Chronic inflammation in the gastrointestinal tract increases the risk for development of cancer by an incompletely understood pathway, which may involve microsatellite instability (MSI). Low frequency of MSI referred to as “MSI-L” occurs frequently in chronically inflamed nonneoplastic tissue. In this work, we have tested the hypothesis that oxidative stress may induce the accumulation of frameshift mutations in human microsatellite DNA. Mismatch repair (MMR)-proficient HCT116+chr3 and MMR-deficient HCT116 cells were transfected with pCMV-(CA)13-EGFP, a plasmid that contains a (CA)13 dinucleotide repeat, which disrupts the reading frame of the downstream enhanced green fluorescent protein gene. A dose-dependent increase in frameshift mutations restoring the enhanced green fluorescent protein reading frame was detected in HCT116 by flow cytometry. At 1 mm H2O2, the mutant fraction was 9-fold higher than that in mock-treated control cells. Although demonstrating stability at lower H2O2 concentrations, MMR-proficient HCT116+chr3 cells accumulated mutations at the 1 mm H2O2 level (4.1-fold above mock-treated control). No significant mutations were detected when HCT116 cells were transfected with the pCMV-(N)26-EGFP construct that contains 26 nucleotides in a random sequence. These data indicate that oxidative stress is a potential mutagen leading to accumulation of frameshift mutations and may contribute to MSI in the setting of chronic inflammation.

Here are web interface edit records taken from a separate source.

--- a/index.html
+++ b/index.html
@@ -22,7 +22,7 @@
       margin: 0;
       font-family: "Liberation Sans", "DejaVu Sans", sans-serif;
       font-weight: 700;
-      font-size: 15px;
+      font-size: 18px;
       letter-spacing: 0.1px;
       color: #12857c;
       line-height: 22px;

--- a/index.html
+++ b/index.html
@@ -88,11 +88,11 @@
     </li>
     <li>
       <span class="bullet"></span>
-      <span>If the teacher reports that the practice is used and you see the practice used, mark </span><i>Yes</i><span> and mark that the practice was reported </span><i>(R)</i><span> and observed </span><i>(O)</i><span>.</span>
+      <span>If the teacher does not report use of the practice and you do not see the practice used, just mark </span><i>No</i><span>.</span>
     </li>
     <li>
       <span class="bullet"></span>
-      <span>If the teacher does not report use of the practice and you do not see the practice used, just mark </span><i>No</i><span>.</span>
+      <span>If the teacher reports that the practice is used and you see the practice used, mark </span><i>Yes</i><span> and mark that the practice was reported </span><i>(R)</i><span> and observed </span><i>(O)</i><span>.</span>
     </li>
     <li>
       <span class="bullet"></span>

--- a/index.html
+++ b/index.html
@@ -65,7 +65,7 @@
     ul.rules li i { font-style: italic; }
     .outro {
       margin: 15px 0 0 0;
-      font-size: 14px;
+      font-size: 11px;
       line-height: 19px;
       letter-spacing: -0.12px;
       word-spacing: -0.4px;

ROS5 are generated in cells as a byproduct of normal cellular metabolism. In the setting of inflammation, ROS are produced in increased abundance. ROS react with lipids and proteins. ROS also cause DNA base modifications, abasic sites, deoxyribose damage, and single-stranded as well as double-stranded breaks (reviewed in Ref. 1). Oxidative DNA damage that results from chronic inflammatory states has been implicated in mutagenesis and carcinogenesis. This is particularly evident in the gastrointestinal tract. Patients with Barrett’s esophagus are at increased risk for development of esophageal cancer, patients with chronic gastritis are at increased risk for development of gastric cancer, patients with chronic pancreatitis are at increased risk for development of pancreatic cancer, patients with primary sclerosing cholangitis are at increased risk for development of cholangiocarcinoma, and in particular, patients with ulcerative colitis are at increased risk for development of colorectal cancer. The accumulation of cancers in the setting of chronic inflammation does not seem to be organ specific but is generally associated with the inflammatory process. The molecular mechanism of the underlying pathway is not fully understood.

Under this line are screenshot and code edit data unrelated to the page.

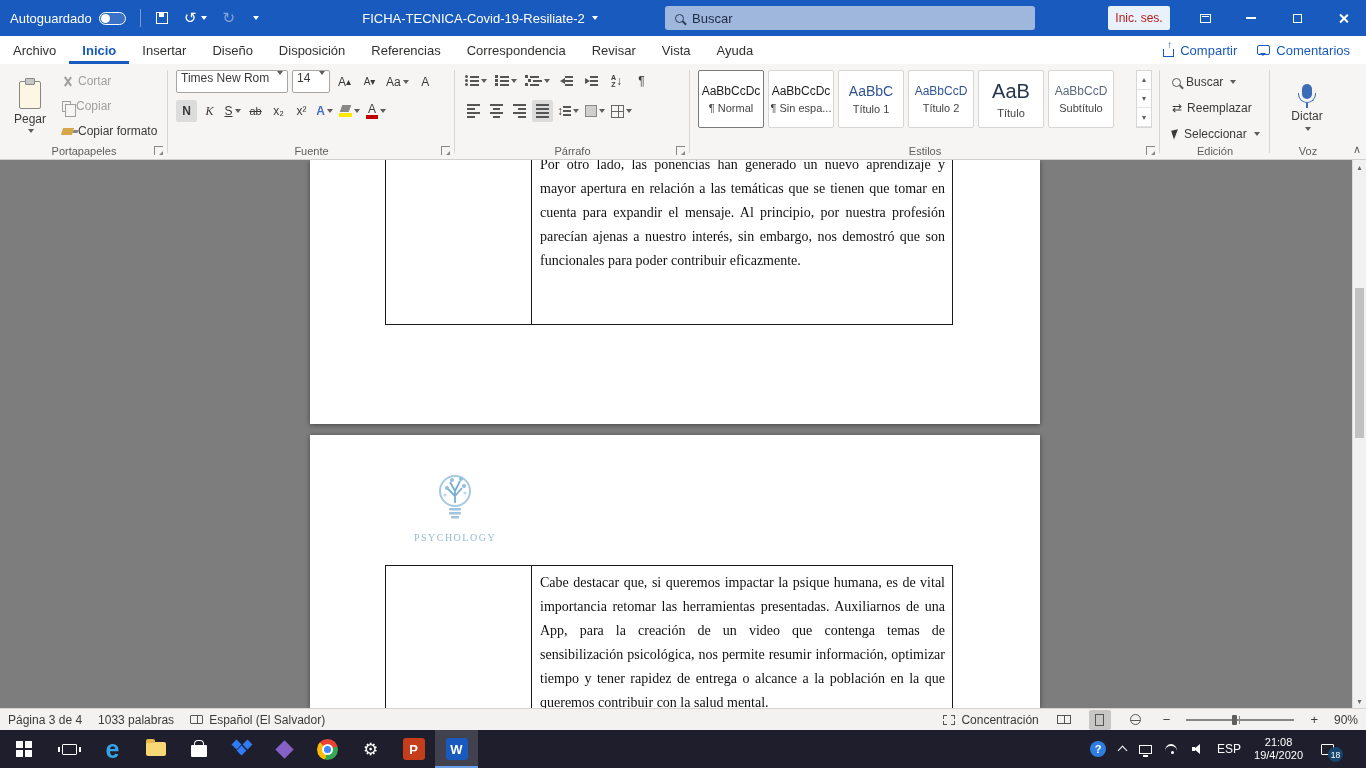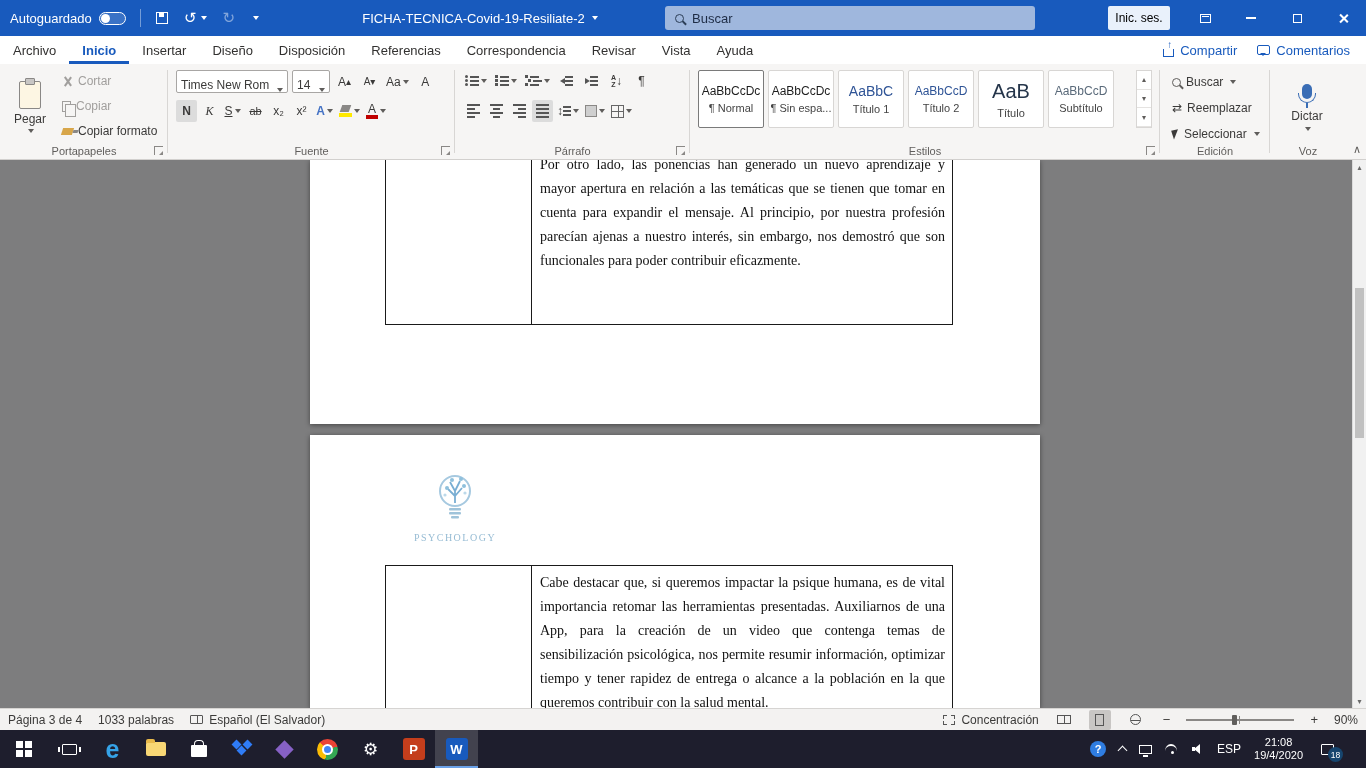--- a/index.html
+++ b/index.html
@@ -27,7 +27,7 @@
 .mag::after{content:"";position:absolute;width:5px;height:1.5px;background:#fff;transform:rotate(45deg);right:-4px;bottom:-2px}
 .mag.dark{border-color:#2c3e57}.mag.dark::after{background:#2c3e57}
 .mag.gray{border-color:#5f5d5b}.mag.gray::after{background:#5f5d5b}
-.signin{position:absolute;right:196px;top:6px;width:62px;height:24px;background:#e9f1fb;color:#000000;display:flex;align-items:center;justify-content:center;font-size:12px;border-radius:2px}
+.signin{position:absolute;right:196px;top:6px;width:62px;height:24px;background:#e9f1fb;color:#b91c1c;display:flex;align-items:center;justify-content:center;font-size:12px;border-radius:2px}
 .wc{position:absolute;top:0;width:46px;height:36px;display:flex;align-items:center;justify-content:center}
 .rdo{right:138px}.minb{right:92px}.maxb{right:46px}.closeb{right:0}
 .min-ic{width:10px;height:1.5px;background:#fff;display:inline-block}

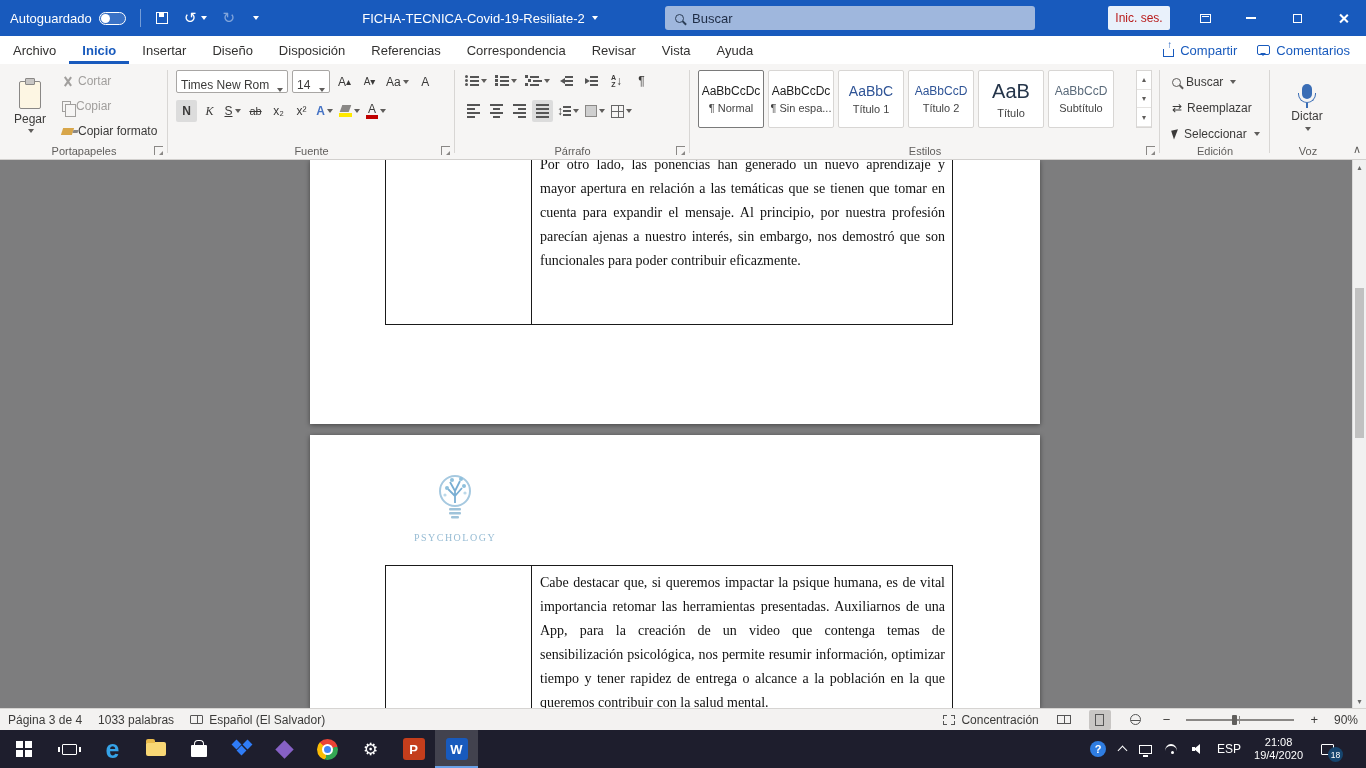--- a/index.html
+++ b/index.html
@@ -77,7 +77,7 @@
 .brush-ic::after{content:"";position:absolute;right:-5px;top:2px;width:5px;height:3px;background:#8a8886}
 .font-row1{position:absolute;left:8px;top:6px;display:flex;align-items:center;gap:4px}
 .font-row2{position:absolute;left:8px;top:36px;display:flex;align-items:center;gap:2px}
-.combo{height:23px;background:#fff;border:1px solid #a8a6a4;display:flex;align-items:flex-end;justify-content:space-between;padding:0 4px;border-radius:2px}
+.combo{height:23px;background:#fff;border:1px solid #a8a6a4;display:flex;align-items:flex-start;justify-content:space-between;padding:0 4px;border-radius:2px}
 .fname{width:112px}.fsize{width:38px}
 .sq{min-width:21px;height:22px;display:flex;align-items:center;justify-content:center;border-radius:2px;padding:0 2px}
 .sq.on{background:#dcdcdc}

The human genome is well protected against mutagenesis because of the existence of several DNA repair systems. Over the past several years, the mechanisms underlying many of these processes have been identified. The MMR system has been found to ensure DNA fidelity by correcting newly acquired mutations after DNA replication immediately before mitosis. The MMR system requires cooperation of several protein components, which can recognize and remove DNA mismatches that may occur in the newly synthesized DNA strand.

Insertion/deletion loops are most likely to occur in repetitive DNA sequences called microsatellites. Microsatellites are widely dispersed throughout the eukaryotic genome, primarily within noncoding regions but occasionally within coding regions. Many microsatellites are highly polymorphic throughout the population. They serve as valuable markers in genetic mapping, identity testing, and genetic linkage analysis. About half of the hereditary nonpolyposis colorectal cancer families have been linked to germ-line mutations in the DNA MMR genes hMSH2 and hMLH1(2, 3, 4, 5). Most tumors in patients with hereditary nonpolyposis colorectal cancer display MSI, which is considered a fingerprint of MMR deficiency (6) and the mutator pathway (7, 8).

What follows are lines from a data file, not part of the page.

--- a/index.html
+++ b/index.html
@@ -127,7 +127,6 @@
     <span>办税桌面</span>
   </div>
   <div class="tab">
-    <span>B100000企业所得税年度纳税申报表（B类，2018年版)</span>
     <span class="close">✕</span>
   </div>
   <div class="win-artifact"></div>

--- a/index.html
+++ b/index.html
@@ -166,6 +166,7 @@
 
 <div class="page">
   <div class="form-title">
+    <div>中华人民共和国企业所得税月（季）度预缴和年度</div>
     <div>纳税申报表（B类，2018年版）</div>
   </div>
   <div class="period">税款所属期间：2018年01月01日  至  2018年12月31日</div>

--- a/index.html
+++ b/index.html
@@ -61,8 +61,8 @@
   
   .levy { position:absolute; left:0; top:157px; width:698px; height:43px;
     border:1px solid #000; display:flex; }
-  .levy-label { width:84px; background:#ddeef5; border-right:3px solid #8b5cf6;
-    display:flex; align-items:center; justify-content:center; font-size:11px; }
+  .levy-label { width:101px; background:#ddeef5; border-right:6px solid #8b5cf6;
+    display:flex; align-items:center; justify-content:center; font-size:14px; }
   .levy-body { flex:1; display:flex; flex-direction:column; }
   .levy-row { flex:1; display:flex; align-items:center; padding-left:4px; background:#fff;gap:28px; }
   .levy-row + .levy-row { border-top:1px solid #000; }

MSI has also been detected in colorectal cancer samples from patients with ulcerative colitis (9). There are two forms of MSI, which have different implications. High frequency of MSI, referred to as “MSI-H,” is found when the DNA MMR system is totally inactivated by mutation or hypermethylation of the hMLH1promoter. MSI-L (10) has been found not only in the tumors themselves but also in chronically inflamed nonneoplastic colonic tissue (11). Silencing of hMLH1expression by promoter hypermethylation was recently reported in about half of ulcerative colitis-associated tumors that displayed MSI-H, but in only one-sixteenth of the MSI-L tumors (12). hMLH1promoter hypermethylation may partially explain the pathway by which MSI-H arises in such tumors, but the mechanism that accounts for MSI-L is still undetermined and is due to neither mutational inactivation nor promoter silencing of any of the major DNA MMR genes. Here we hypothesized that oxidative stress may alter MMR function and allow mutations to accumulate in microsatellite sequences.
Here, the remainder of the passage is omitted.